**WHAT THE TASK REQUIRES**. The answer must be an exact copy of the lines from the one with "[446,392,497,409] I enjoy" to the last line of the entries below, both included, and must contain no pictures.

· · ·

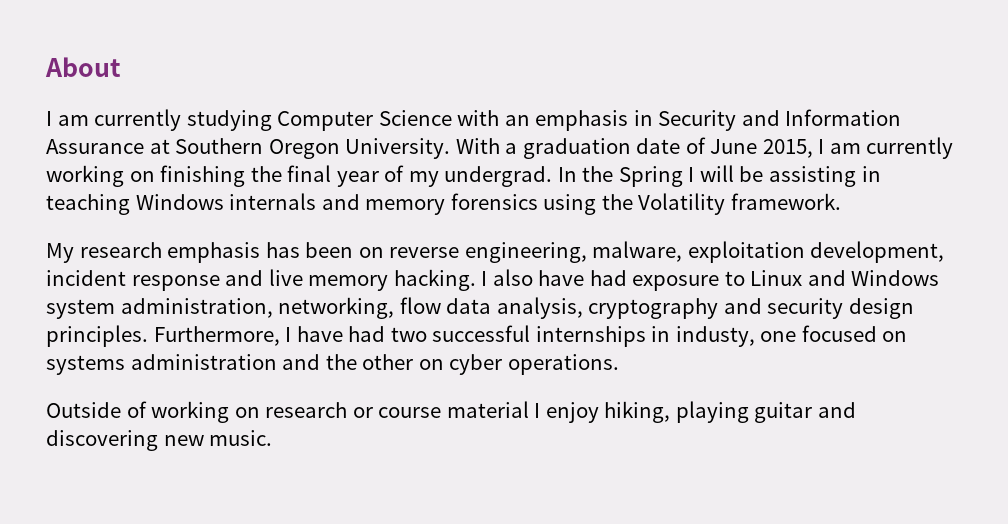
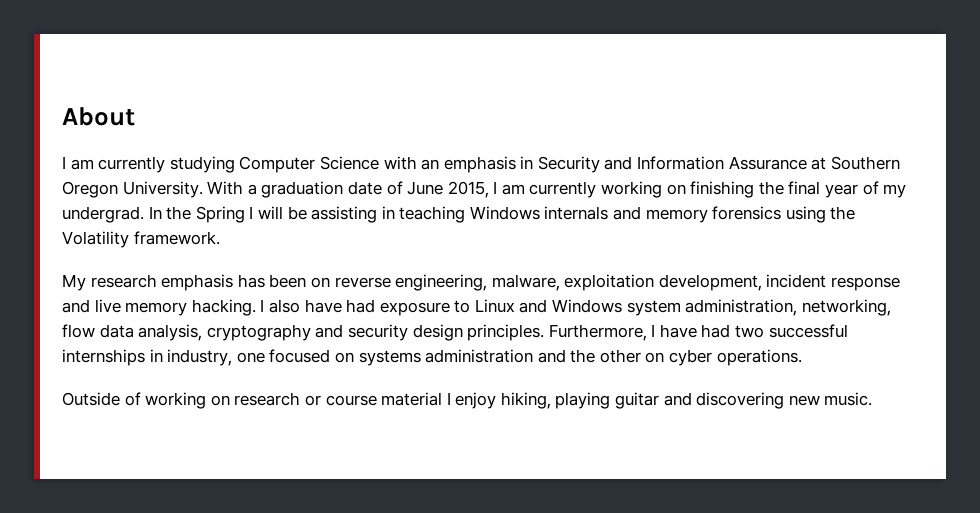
[675,326,755,347] industy, -> [167,349,233,366] industry,

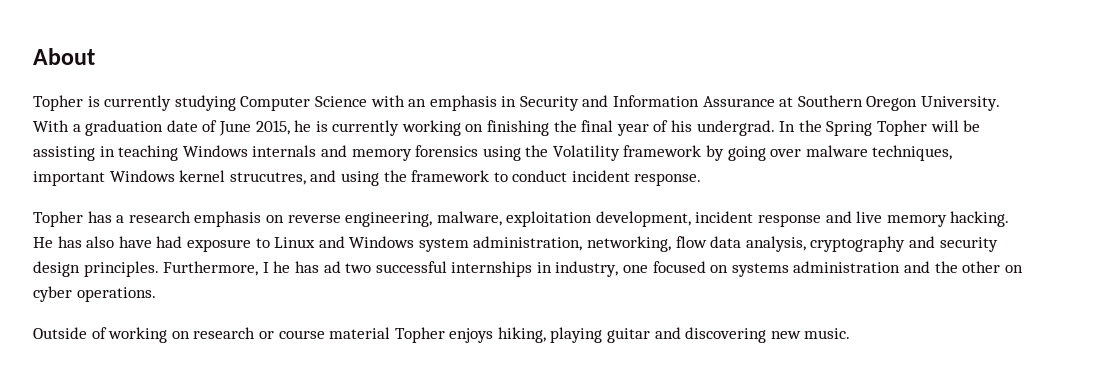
[62,156,94,170] I am -> [33,95,100,111] Topher is
[493,181,525,195] I am -> [294,120,328,132] he is
[883,184,907,198] my -> [671,120,693,132] his
[249,206,254,219] I -> [876,120,927,136] Topher
[133,231,220,245] [62,274,307,291] framework. // My research emphasis has been -> [623,145,953,161] [33,170,702,186] [33,211,262,227] framework by going over malware techniques, important Windows kernel strucutres, and using the framework to conduct incident response. // Topher has a research emphasis
[260,299,265,312] I -> [33,236,82,248] He has
[659,324,731,338] have had -> [273,261,341,273] he has ad
[446,392,497,409] I enjoy -> [394,327,494,343] Topher enjoys

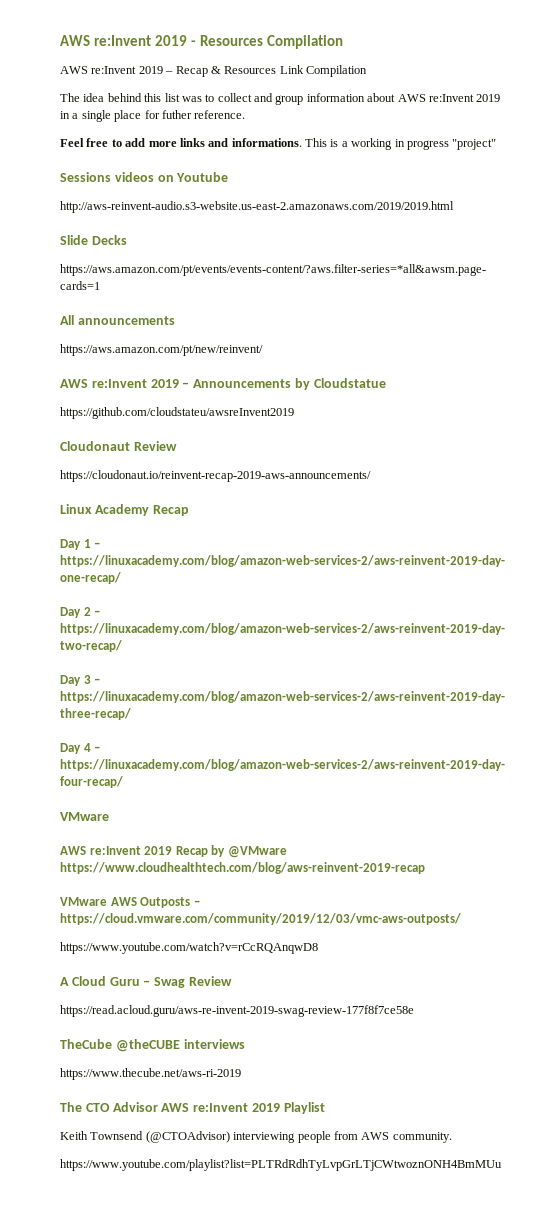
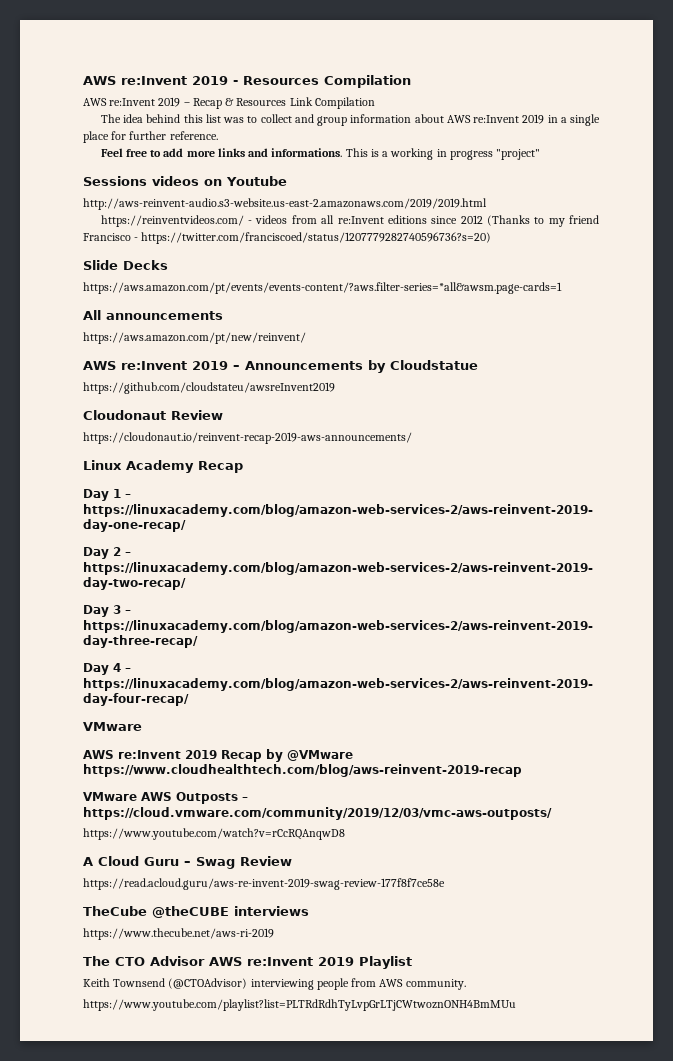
[161,110,192,119] futher -> [129,131,167,140] further
(454, 207) none -> [100,215,600,227] [83,232,492,244] // https://reinventvideos.com/ - videos from all re:Invent editions since 2012 (Thanks to my friend Francisco - https://twitter.com/franciscoed/status/1207779282740596736?s=20)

· · ·

**RESPONSE BELOW**.
[446,392,497,409] I enjoy -> [394,327,494,343] Topher enjoys

[161,110,192,119] futher -> [129,131,167,140] further
(454, 207) none -> [100,215,600,227] [83,232,492,244] // https://reinventvideos.com/ - videos from all re:Invent editions since 2012 (Thanks to my friend Francisco - https://twitter.com/franciscoed/status/1207779282740596736?s=20)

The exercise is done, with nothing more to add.